## REQUIRED ACTION
Your copy should match the records exactly, apart from the pictures, which stay out.

(Edit difference data)
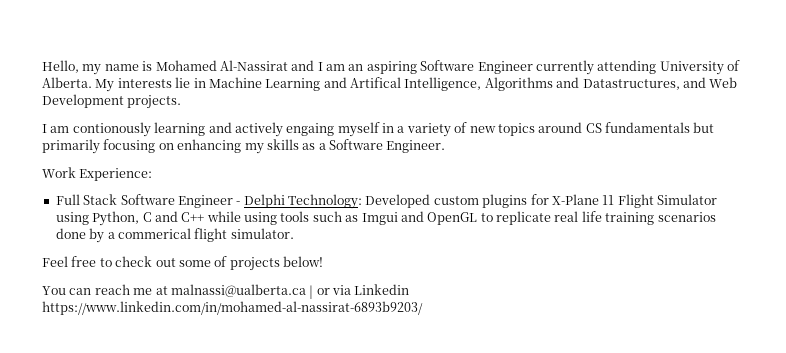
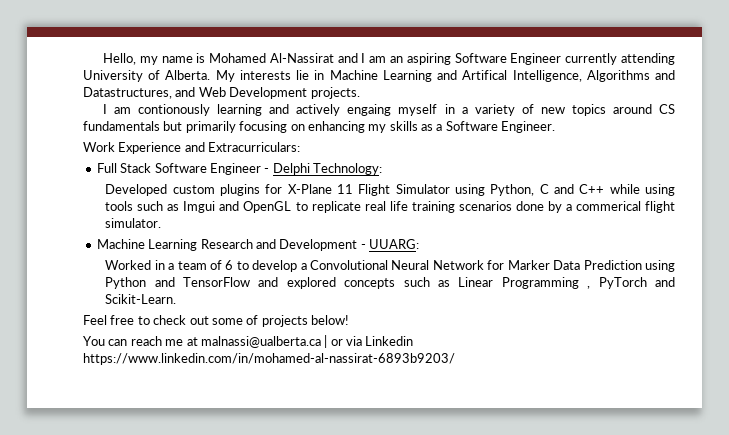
- Work Experience:
+ Work Experience and Extracurriculars:
- Full Stack Software Engineer - Delphi Technology: Developed custom plugins for X-Plane 11 Flight Simulator using Python, C and C++ while using tools such as Imgui and OpenGL to replicate real life training scenarios done by a commerical flight simulator.
+ Full Stack Software Engineer - Delphi Technology:
+ Developed custom plugins for X-Plane 11 Flight Simulator using Python, C and C++ while using tools such as Imgui and OpenGL to replicate real life training scenarios done by a commerical flight simulator.
+ Machine Learning Research and Development - UUARG:
+ Worked in a team of 6 to develop a Convolutional Neural Network for Marker Data Prediction using Python and TensorFlow and explored concepts such as Linear Programming , PyTorch and Scikit-Learn.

## FINAL ANSWER
- Work Experience:
+ Work Experience and Extracurriculars:
- Full Stack Software Engineer - Delphi Technology: Developed custom plugins for X-Plane 11 Flight Simulator using Python, C and C++ while using tools such as Imgui and OpenGL to replicate real life training scenarios done by a commerical flight simulator.
+ Full Stack Software Engineer - Delphi Technology:
+ Developed custom plugins for X-Plane 11 Flight Simulator using Python, C and C++ while using tools such as Imgui and OpenGL to replicate real life training scenarios done by a commerical flight simulator.
+ Machine Learning Research and Development - UUARG:
+ Worked in a team of 6 to develop a Convolutional Neural Network for Marker Data Prediction using Python and TensorFlow and explored concepts such as Linear Programming , PyTorch and Scikit-Learn.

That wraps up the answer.